Las tres celebraciones que pueden marcar el ser o no ser de las cofradías


Las hermandades se enfrentan a un segundo año “en blanco” y a la necesidad de encontrar nuevos recursos para sostenerse

Nazarenos de la Misericordia./Foto: Luis A. Navarro celebraciones
Nazarenos de la Misericordia./Foto: Luis A. Navarro
cruces
Cruz de mayo de la parroquia de San Francisco, en una imagen de archivo./Foto: Luis A. Navarro

La fecha está fijada. El 13 de enero, si no hay un giro radical de los acontecimientos, se suspenderán las procesiones de la Semana Santa de 2021. Un hecho del que ya hay precedentes en Granada y Sevilla, donde ya se ha decretado, y que en el caso de Córdoba supondrá la suspensión de la primera de las tres celebraciones con las que, además, se financian en gran medida las cofradías.

Y es que las salidas procesionales dejan en las arcas de las hermandades ingresos por venta de papeletas de sitio que, en el peor de los casos, sirven para costear los gastos derivados de las mismas. Y, en el mejor, para recaudar para el sostenimiento de la corporación. Sin procesiones los mismos no llegarán, aunque no haya gastos de flor, cera y bandas, en su caso. De igual modo que tampoco habrá un elemento importante con el que justificar gastos de cara a la subvención.

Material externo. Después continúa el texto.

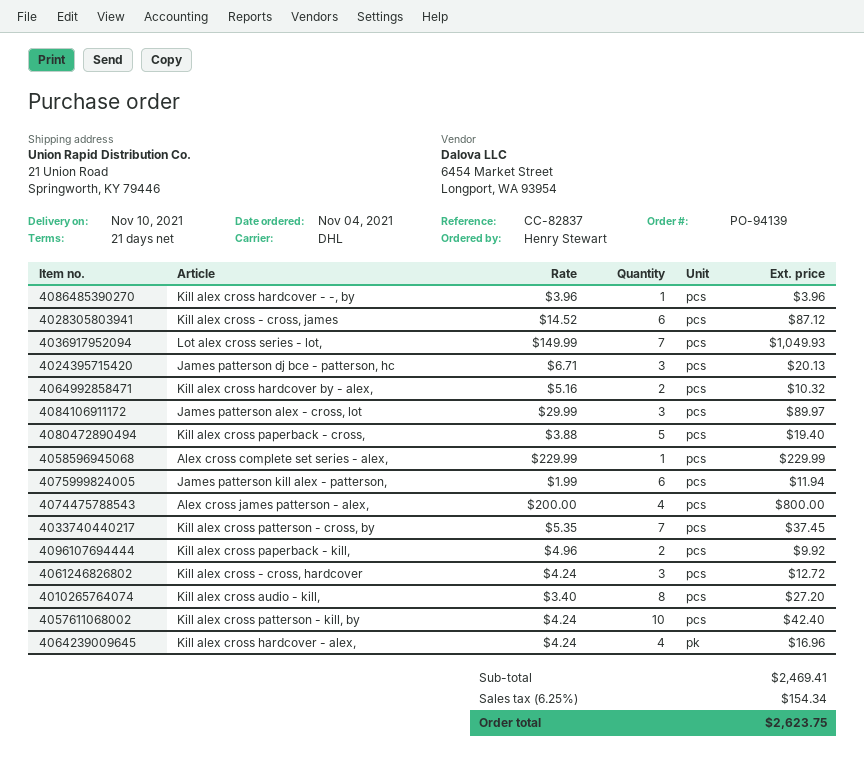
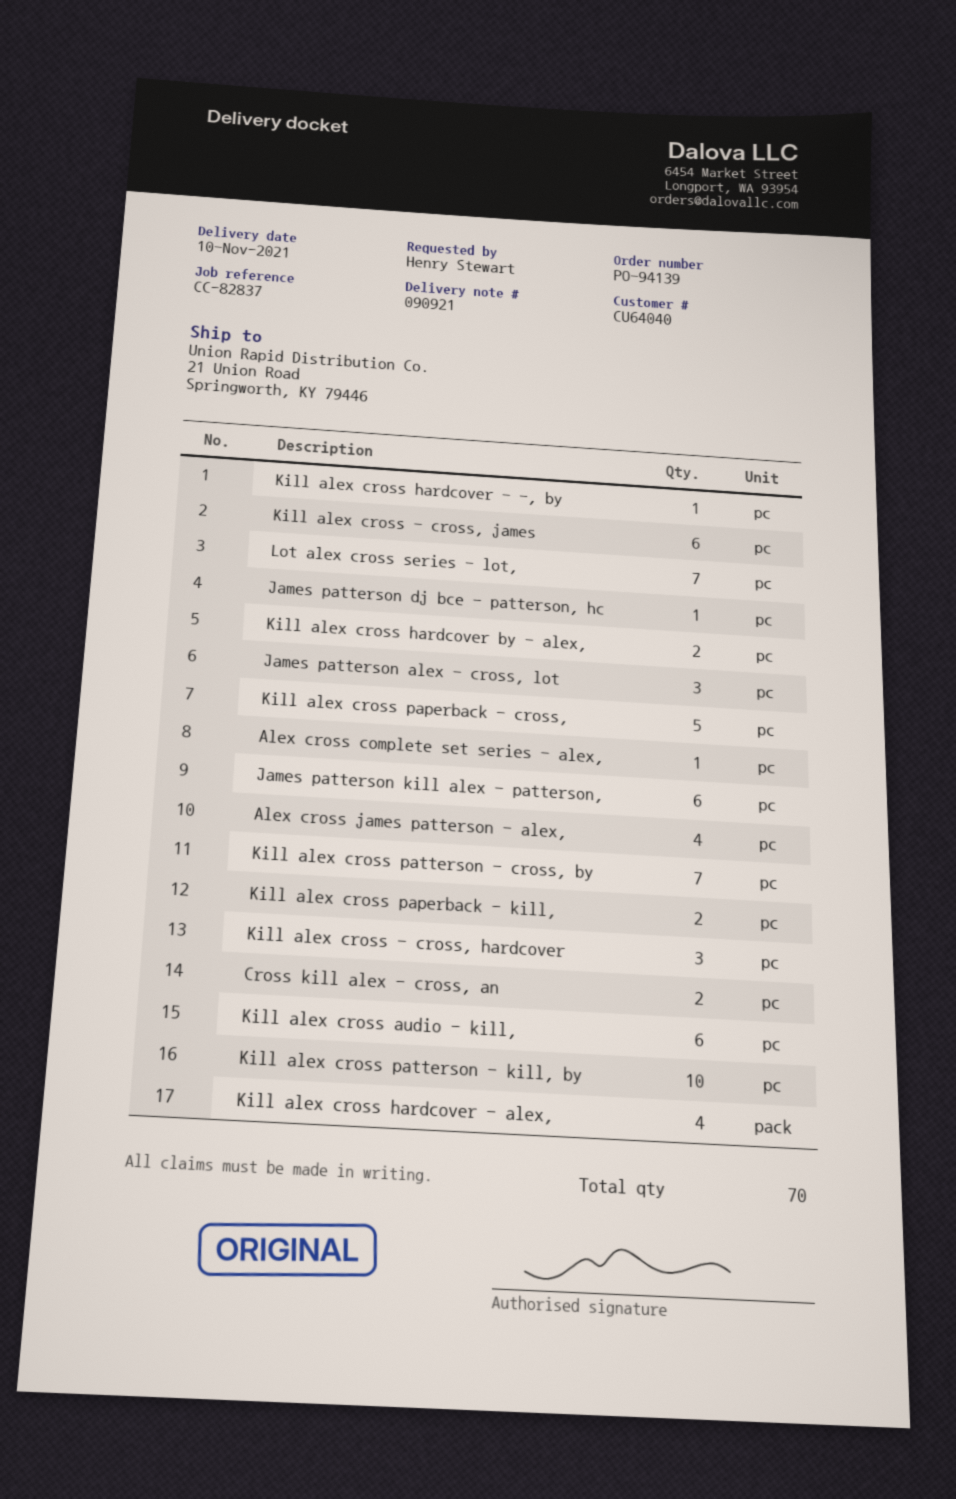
James patterson dj bce - patterson, hc: 3 -> 1
Kill alex cross audio - kill,: 8 -> 6
Cross kill alex - cross, an: none -> 2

Pero, aunque oficialmente no hay decisión, también peligran las celebraciones de las cruces de mayo y de la feria. De hecho, las primeras habrían de realizarse aun con el Estado de Alarma en vigor, por lo que se antoja harto complicado que puedan llevarse a cabo. Y este evento es una fuente de financiación capital para muchas cofradías. 

La tercera de las celebraciones es la Feria de Nuestra Señora de la Salud, la otra gran fuentes de ingresos. El alcalde no cerró la puerta, pero la realidad es que, al igual que con las cruces, desarrollar un evento de estas características (con una afluencia estimada de un millón de personas) invita a pensar que realizarlo supondría que la crisis sanitaria habría desaparecido completamente, o casi.

En esa tesitura, las hermandades se enfrentan a un segundo año “en blanco” y a la necesidad de encontrar nuevos recursos para sostenerse y, además, no perder hermanos ante el parón y seguir llevando a cabo su obra social.